Massage, particularly light massage, has been shown to influence the release of certain health and wellness-enhancing substances and the suppression of others that are stress-inducing. Oxytocin, often called the bonding or love hormone because it is implicated in relationship-building, trust, and empathy, is released in response to low-intensity stimulation of the skin, and it is believed that this kind of touch has many of the benefits of other positive interactions between individuals.
Additionally, it has also been observed that massage causes a reduction in ACTH, a hormone that stimulates the release of cortisol, which in turn is the hormone responsible for the oft-cited fight-or-flight response to stress. Along with the reduction in cortisol from massage, an increase in the stress-reducing neurotransmitters serotonin and dopamine have been observed, thus reducing stress levels and anxiety. It is also thought that this type of massage enhances vagal activity, stimulating the parasympathetic (calming) division of the nervous system with a concomitant lowering of blood pressure and heart rate. Massage may even enhance our immune system. Finally, the type of massage we have been examining here, the low-intensity or moderate-pressure variety, has been shown to reduce the perception of pain. It is widely acknowledged by researchers that more studies are needed to substantiate these findings, but what they point to is encouraging and offers guidance for practitioners.

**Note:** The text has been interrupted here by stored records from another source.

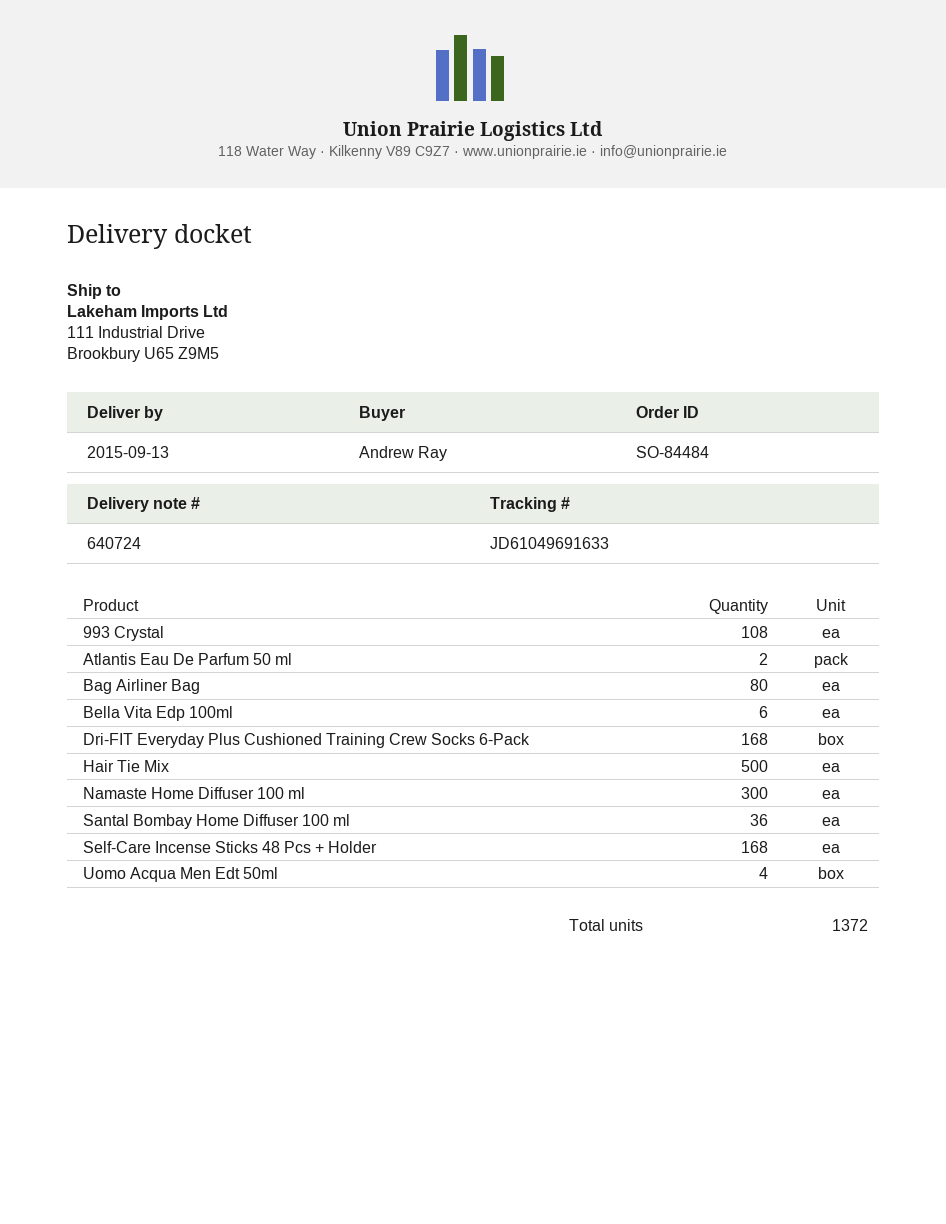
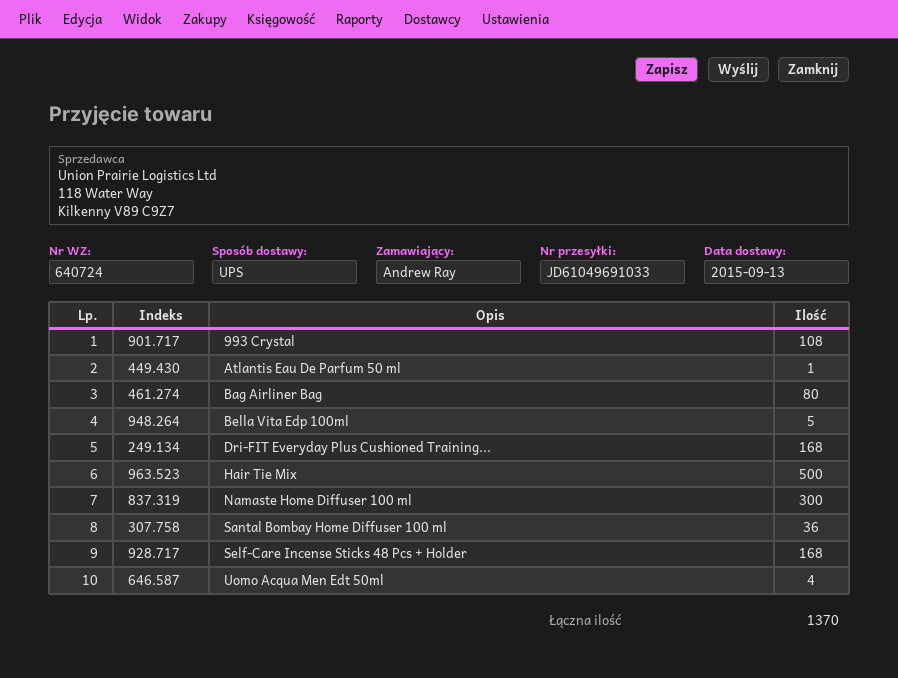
tracking number: JD61049691633 -> JD61049691033
Atlantis Eau De Parfum 50 ml: 2 -> 1
Bella Vita Edp 100ml: 6 -> 5
total quantity: 1372 -> 1370

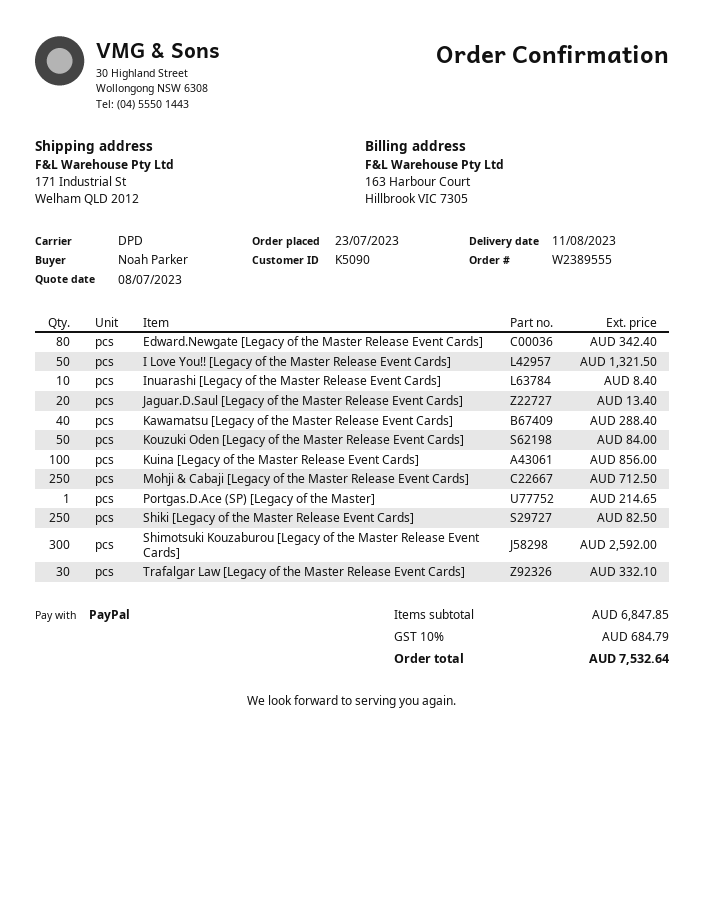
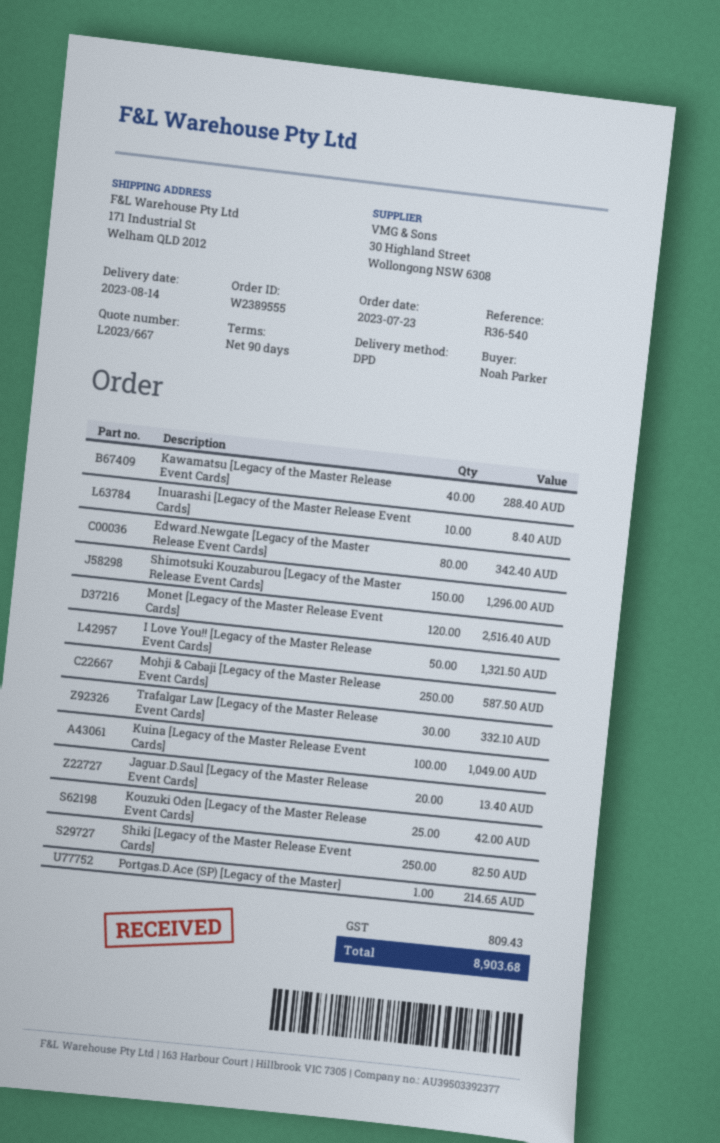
delivery date: 2023-08-11 -> 2023-08-14
Kouzuki Oden [Legacy of the Master Release Event Cards]: 50 for 84.00 -> 25 for 42.00
Kuina [Legacy of the Master Release Event Cards]: 100 for 856.00 -> 100 for 1049.00
Mohji & Cabaji [Legacy of the Master Release Event Cards]: 250 for 712.50 -> 250 for 587.50
Shimotsuki Kouzaburou [Legacy of the Master Release Event Cards]: 300 for 2592.00 -> 150 for 1296.00
Monet [Legacy of the Master Release Event Cards]: none -> 120 for 2516.40
tax: 684.79 -> 809.43
total: 7532.64 -> 8903.68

As an extra bonus, there is evidence that the therapist administering massage also reaps some of the same stress-reducing, health-enhancing benefits as the person receiving the treatment. No wonder we love our work!
Knowledge of anatomy and a variety of modalities allows the practitioner to respond in an appropriate manner and with the appropriate amount of pressure. But it is not a precise science. Choosing what kind of pressure to apply as we proceed with any given treatment will depend on the needs of the client and their expressed wishes, on our careful assessment, and on what we might call clinical intuition: our perception of how to deliver the best treatment for the best outcome as we attend moment to moment to what our hands discover.